The Taiwanese government plans to establish 5.5GW of offshore wind power by 2025, and hopes to preserve the relevant technology in Taiwan while promoting the industry. Thus, it has been gradually elevating the ratio of localization through the offshore wind power selection since 2018, which establishes industry chains of underwater foundation, towers, as well as wind turbine components and parts in Taiwan in the long term.
According to the method stipulated in the selection announcement, wind farm developers must pass the environmental impact assessment; they are then selected and ranked by the Bureau of Energy, where localization ratio, construction capability, and the comprehensiveness in the overall planning will be evaluated by an external committee formed by external committee members selected by the bureau, before finally applying for the electrical license.
Localization for the offshore wind power industry is divided into the lead time, 1st phase, and 2nd phase, where the lead time period between 2021 and 2022 consists of 10 localization items, including wind farm towers, underwater foundation, power facility (transformers, switchboards, switchgears), and shipbuilding. The 1st phase will commence officially in 2023, where 7 new items, including components and parts of wind turbines, submarine communications cable and maritime engineering, installation, and transport ship, will be added to the existing 10 items, combining to 17 items in total. The 2nd phase of localization begins in 2024, where another 10 items, including gearbox, generator, power conversion system, and wind turbine blade, will be added to the existing 17 items.
Operators, including Orsted, WPD, and CIP (Copenhagen Infrastructure Partners), who implement grid construction in 2021, will have to propose industry related implementation solutions to the Industrial Development Bureau on November 15th 2018, and operators who implement grid construction in 2023 and 2024 will have to propose the solutions on November 15th 2019. The Industrial Development Bureau will have 45 days of review time.
The industry related implementation solution proposed by Orsted in 2018 was not approved by the Industrial Development Bureau due to the inability to comply with the localization ratio standard for the underwater foundation and pin piles of offshore wind turbines. The company then proposed an alternative solution, including the establishment of the machine house assembly plant in 2021, the founding of industrial funds worth tens of millions, as well as the counseling of secondary suppliers, and the cultivation on talents for suppliers, which had been approved by the Ministry of Economic Affairs.
Orsted, WPD, and CIP have all been approved for their industry related implementation solutions on December 16th 2018, whereas CIP, CSC, TPC, and Northland Power have also submitted the offshore wind power industry related implementation solutions before November 15th 2019 regarding a total of 5 wind farms.
The Industrial Development Bureau had completed evaluation in the beginning of 2020, where the offshore wind farms of Changfang & Xidao and Zhongneng by CIP and CSC have both passed the localization review. WPD and TPC have not passed the localization review, where both Hailong 2 and TPC 2 will undergo grid construction in 2024, and must fulfill the target of 27 localization items.

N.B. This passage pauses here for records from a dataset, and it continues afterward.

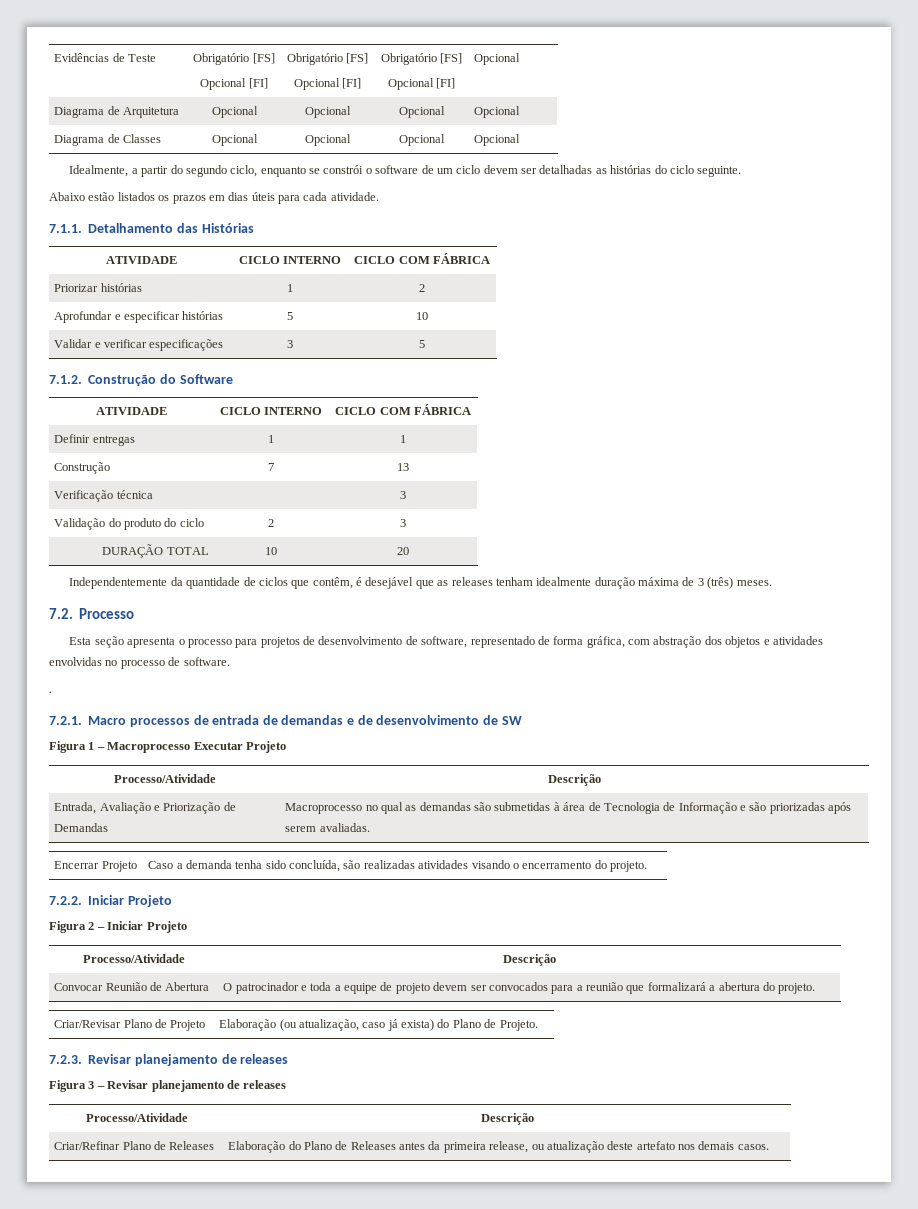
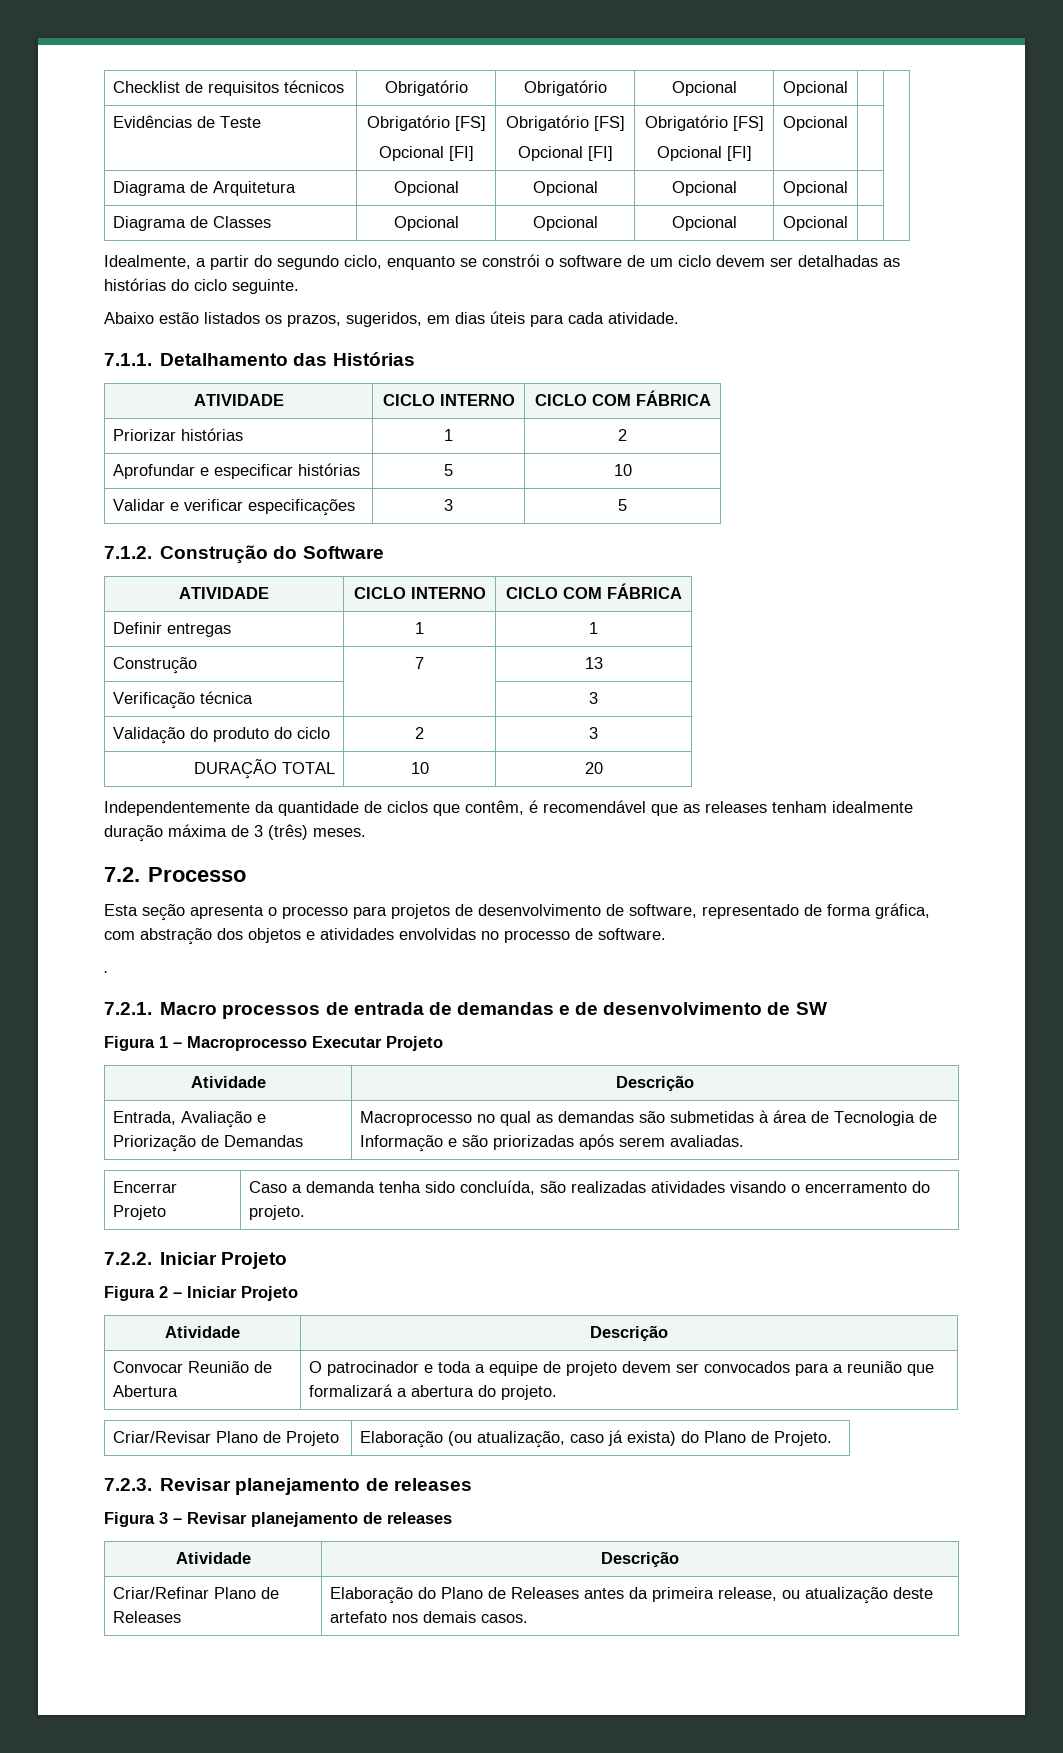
+ Checklist de requisitos técnicos | Obrigatório | Obrigatório | Opcional | Opcional | |
- Abaixo estão listados os prazos em dias úteis para cada atividade.
+ Abaixo estão listados os prazos, sugeridos, em dias úteis para cada atividade.
- Independentemente da quantidade de ciclos que contêm, é desejável que as releases tenham idealmente duração máxima de 3 (três) meses.
+ Independentemente da quantidade de ciclos que contêm, é recomendável que as releases tenham idealmente duração máxima de 3 (três) meses.
  Figura 1 – Macroprocesso Executar Projeto
- Processo/Atividade | Descrição
+ Atividade | Descrição
  Figura 2 – Iniciar Projeto
- Processo/Atividade | Descrição
+ Atividade | Descrição
  Figura 3 – Revisar planejamento de releases
- Processo/Atividade | Descrição
+ Atividade | Descrição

Although the wind turbines of Hailong 2 are produced by Siemens Gamesa, the generators, transformers, switchboards, and wind turbine blades are unable to be manufactured in Taiwan, thus the solution was not approved, though will be given a specific improvement period. As for TPC 2, the project is in the midst of the tender process, thus it does not conform to the review specification due to the inability of attaching an official commercial contract. The tender of the TPC 2 project has been unsuccessful for 6 times, and operators are expected to provide information once again after awarding the bid for another attempt. Operators who are unable to submit required information within the given period, and are fined to a certain level, will be denied nonetheless.

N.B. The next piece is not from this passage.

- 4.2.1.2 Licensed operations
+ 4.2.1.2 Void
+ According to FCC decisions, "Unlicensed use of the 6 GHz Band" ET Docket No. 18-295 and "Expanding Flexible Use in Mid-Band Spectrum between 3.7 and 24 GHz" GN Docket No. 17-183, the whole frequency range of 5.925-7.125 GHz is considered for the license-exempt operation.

The existing offshore wind power policy in Taiwan has attracted numerous offshore wind power manufacturers to station in the country in order to seize the Asia market in advance, and the localization policy has also gradually established an industry chain of wind farm in Taiwan, with the objective of implementing local procurement, production, and talent cultivation. Take Siemens Gamesa as an example; the company has been stationing in Taiwan since 2017, and has announced the other day that it will substantially expand the machine house assembly plant in Taichung and join hands with suppliers on establishing an Asia-Pacific wind power industry cluster, which may see the possibility of the latest 14MW wind turbines of Siemens Gamesa being manufactured in Taiwan, if the industry related implementation solution of Hailong was approved, and that the final investment has been settled with the working partners.
In addition, CIP will also invest alongside CSC on establishing a second machine house assembly plant in Taiwan, though the transportation, cost, and engineering design analysis is still undergoing for the location of the assembly plant that was expected for confirmation by the end of 2019.
Despite the aforementioned elements, there is wiggle room in localization items. Take submarine communications cable for offshore wind power as an example; operators have complained that it is rather difficult to obtain the site and land for the installation of the cable, which resulted in low investment willingness for Taiwanese manufacturers, and thus became the only item that was removed from the list of localization items.